俺には兄さんがいるし、それは仕方のないことだ。
両親は魔族に殺されたそうだ。
カナルが十二歳、セネトはまだ三歳だった。
行商の旅をしている途中だった両親を失い、彷徨っていたところをトルネルという小さな村の人に助けられた。
村のみんなは優しく、親を亡くした二人を快く受け入れ育ててくれた。
だから、親がいないことへの不満はない、セネトは兄が大好きだし、兄もまた自分を好きでいてくれていることを感じていた。
だから不満なんてのは全く無い。
「まあ、記憶に全く無いのは残念だとは思うけどね」
村の端に小さな墓地がある。
朝の墓参りはセネトの日課だ。
「ごめんね。今日も俺だけだけど。兄さんは森に出た魔物の討伐に行ったまままだ戻らないからさ」
簡素な墓石に、川原に咲いていた白い花を手向けて座る。
「早ければ三日くらいで戻るって言ってたのに、もう一週間も経ってるよ。怪我してないと良いけど。兄さん強いから引っ張りだこなんだよ。何でもかんでも引き受けちゃうから全然休んでないみたい。…最近咳もしてるから体調悪そうでちょっと心配」
記憶の中に無い両親に話しかける。
顔はカナルが描いてくれた絵の中でしか知らないから、いつもそれを想像して話しかけるのだ。
ーー父さんは、セネトより暗めの栗毛の髪だった。セネト、俺の瞳を見てみろ。空色だろ?これが父さんの瞳の色。
暗めの栗毛で、空色の瞳。身長は高くて、手先が器用で、ユーモアがある人。
ーー母さんは、俺と同じブロンドで、…ほら、鏡を見て。母さんはな、お前と同じ綺麗なスミレ色の瞳をしていたんだ。
波打つ長いブロンドの髪、スミレ色の瞳。小柄で、声が綺麗で歌が上手。
ーーとても優しい人達だったよ。
兄が教えてくれる両親の面影と一緒に想像してみる。
絵の中の2人はいつも幸せそうに微笑んでいる。
「兄さん、無理してんじゃないかな。俺、そんなに頼りないかな?俺も討伐行くって言うのにいつも断られる。強くなれって訓練はさせるくせに、実践はさせてくれない」
セネトが不満を口にしても、想像の2人は微笑んでいるだけだ。
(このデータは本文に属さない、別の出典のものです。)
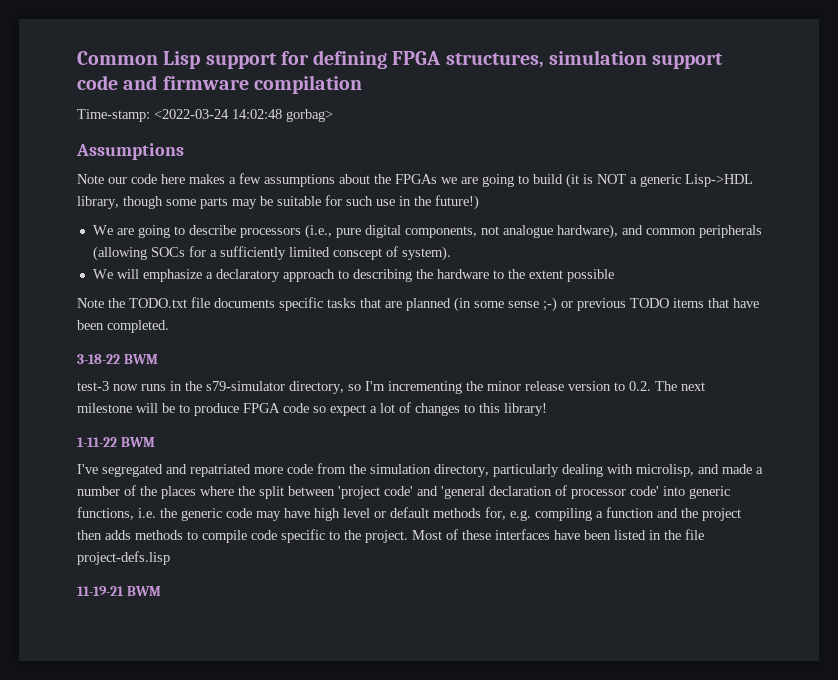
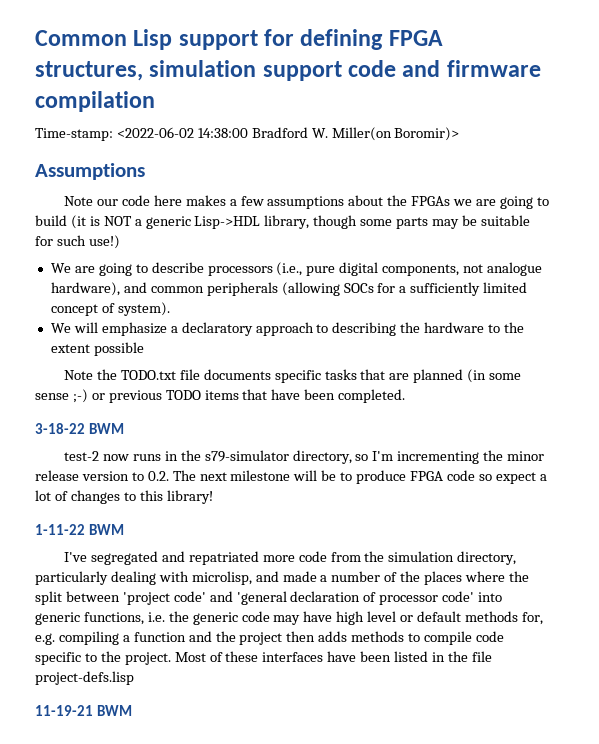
[154,109,333,122] <2022-03-24 14:02:48 gorbag> -> [116,127,460,141] <2022-06-02 14:38:00 Bradford W. Miller(on Boromir)>
[376,195,479,210] use in the future!) -> [88,235,120,249] use!)
[332,248,382,260] conscept -> [50,304,98,316] concept
[77,381,109,391] test-3 -> [64,451,100,461] test-2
セネトの想像力なんてこの程度なもの。
この程度だからこそ、寂しい気持ちにはならないで済んでるのかもしれないが。
きっと俺はここに兄さんにすら言えない愚痴を言いにきてるだけなんだろうな。
「おーいセネト!やっぱここにいたか!」
「どうかしたか?」
手をブンブン振りながら息を荒げて走って来たのは村長の孫息子ロイドだった。セネトとは同い年で、親友で、兄に剣を教わる訓練仲間でもある。
「カナルさん達帰ってきたぞ!」
「!!みんな怪我してなかった?」
「鍛冶屋のトムさんがちょっと足怪我したくらいでみんな無事だってさ!」
よかった。みんな無事だった。
ホッと胸をなで下ろす。
「村の入り口にみんな集まってるみたいだけど、セネトも行くだろ?」
「すぐ行く!!」
慌てて走り出そうとして一旦足を止めた。セネトは墓を振り返り笑う。
ーーまた明日ね。
明日は兄さんと来るよと。
想像の2人は微笑んだまま手を振った気がした。